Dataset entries
*** Block opens ***

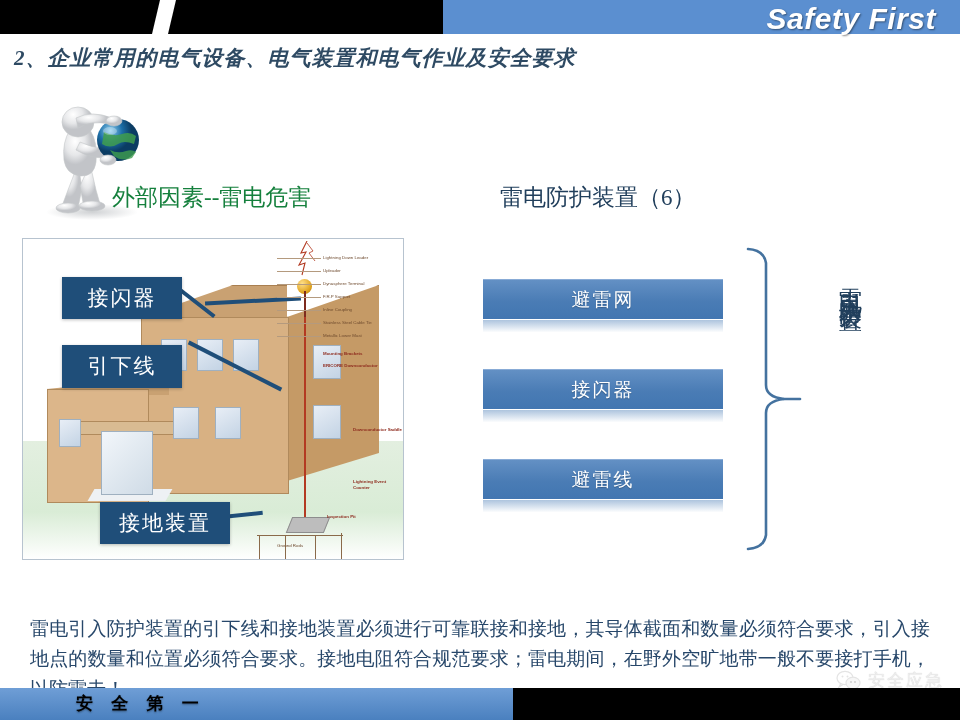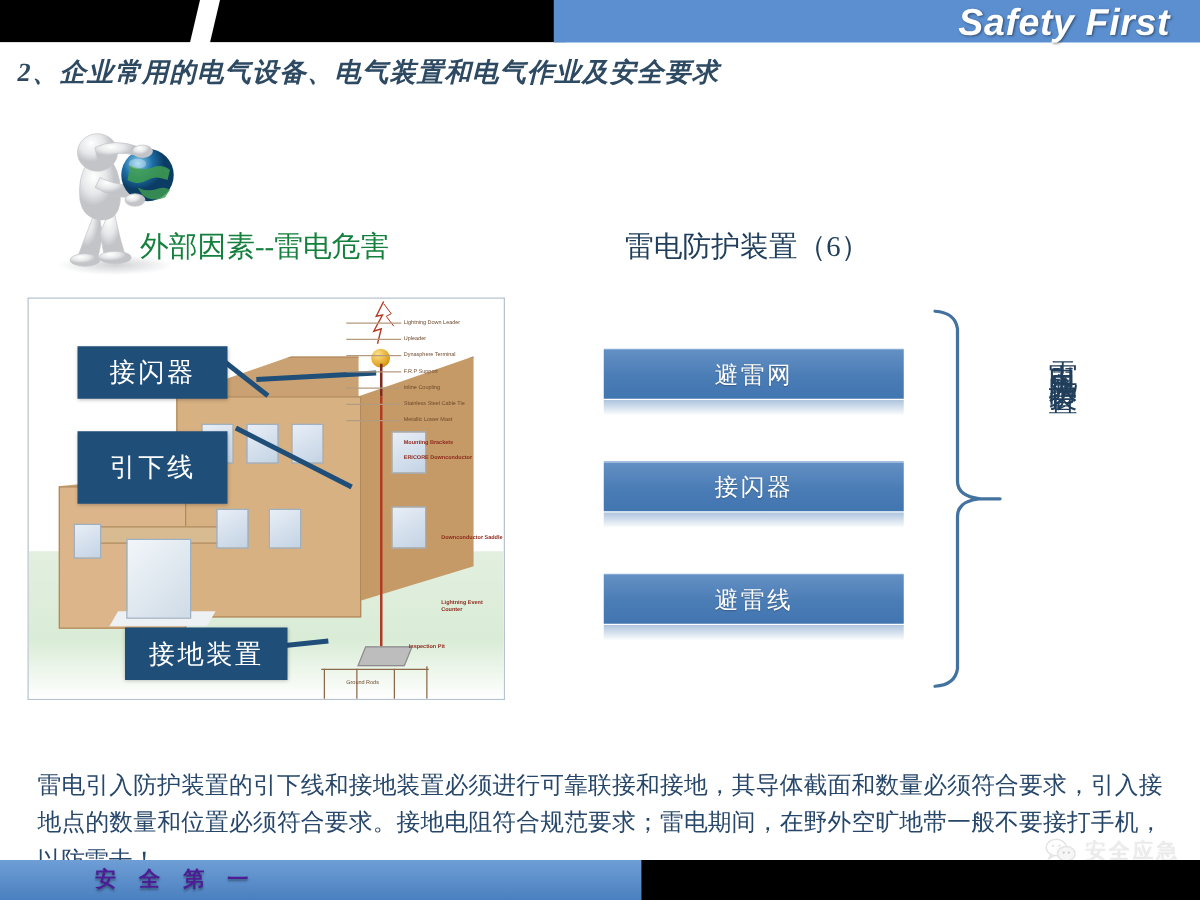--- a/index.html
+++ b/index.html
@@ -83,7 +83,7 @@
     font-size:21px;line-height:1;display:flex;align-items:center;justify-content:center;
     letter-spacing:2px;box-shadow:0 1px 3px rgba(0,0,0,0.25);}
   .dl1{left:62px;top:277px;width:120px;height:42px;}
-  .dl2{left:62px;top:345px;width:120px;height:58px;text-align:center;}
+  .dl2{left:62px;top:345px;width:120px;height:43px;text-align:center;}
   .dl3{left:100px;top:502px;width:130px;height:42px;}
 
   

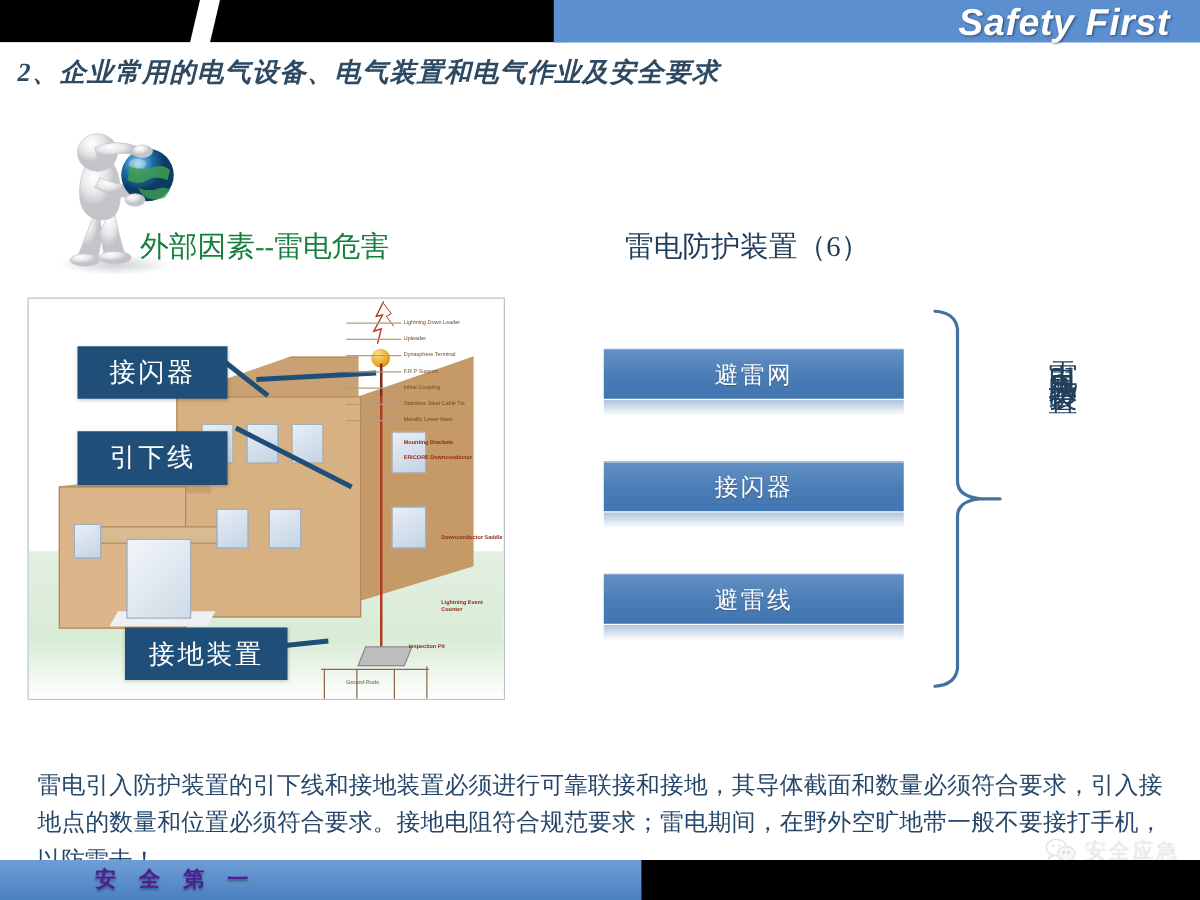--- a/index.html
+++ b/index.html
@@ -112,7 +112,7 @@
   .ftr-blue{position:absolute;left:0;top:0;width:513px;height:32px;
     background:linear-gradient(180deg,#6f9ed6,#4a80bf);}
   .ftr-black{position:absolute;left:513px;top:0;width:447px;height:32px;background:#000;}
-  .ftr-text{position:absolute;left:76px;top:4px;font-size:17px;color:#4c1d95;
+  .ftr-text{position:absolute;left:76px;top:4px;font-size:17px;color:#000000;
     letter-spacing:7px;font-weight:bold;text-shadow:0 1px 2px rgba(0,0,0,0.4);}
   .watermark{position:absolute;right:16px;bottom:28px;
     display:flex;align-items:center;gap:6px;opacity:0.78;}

*** Block closes ***
*** Block opens ***

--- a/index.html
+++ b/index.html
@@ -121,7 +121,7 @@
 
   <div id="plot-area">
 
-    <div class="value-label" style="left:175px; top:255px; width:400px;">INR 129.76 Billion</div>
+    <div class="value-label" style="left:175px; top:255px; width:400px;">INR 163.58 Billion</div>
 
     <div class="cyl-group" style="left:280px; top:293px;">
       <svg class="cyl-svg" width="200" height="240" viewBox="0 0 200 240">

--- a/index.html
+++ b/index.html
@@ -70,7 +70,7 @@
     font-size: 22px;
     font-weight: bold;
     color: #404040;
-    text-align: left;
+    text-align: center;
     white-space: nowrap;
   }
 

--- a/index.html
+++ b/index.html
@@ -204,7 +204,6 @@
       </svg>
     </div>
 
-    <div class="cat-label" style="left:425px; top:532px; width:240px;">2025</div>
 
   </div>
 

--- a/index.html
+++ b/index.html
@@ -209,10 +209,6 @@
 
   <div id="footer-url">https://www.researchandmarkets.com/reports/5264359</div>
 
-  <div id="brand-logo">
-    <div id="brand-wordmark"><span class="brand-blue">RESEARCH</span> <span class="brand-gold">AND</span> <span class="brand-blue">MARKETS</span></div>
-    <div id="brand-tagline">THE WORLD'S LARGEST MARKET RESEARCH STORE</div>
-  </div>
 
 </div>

*** Block closes ***

● **Required action**:
Answer with one number, namely how many lines in the records contain the string "size".

● **Exercise answer**:
4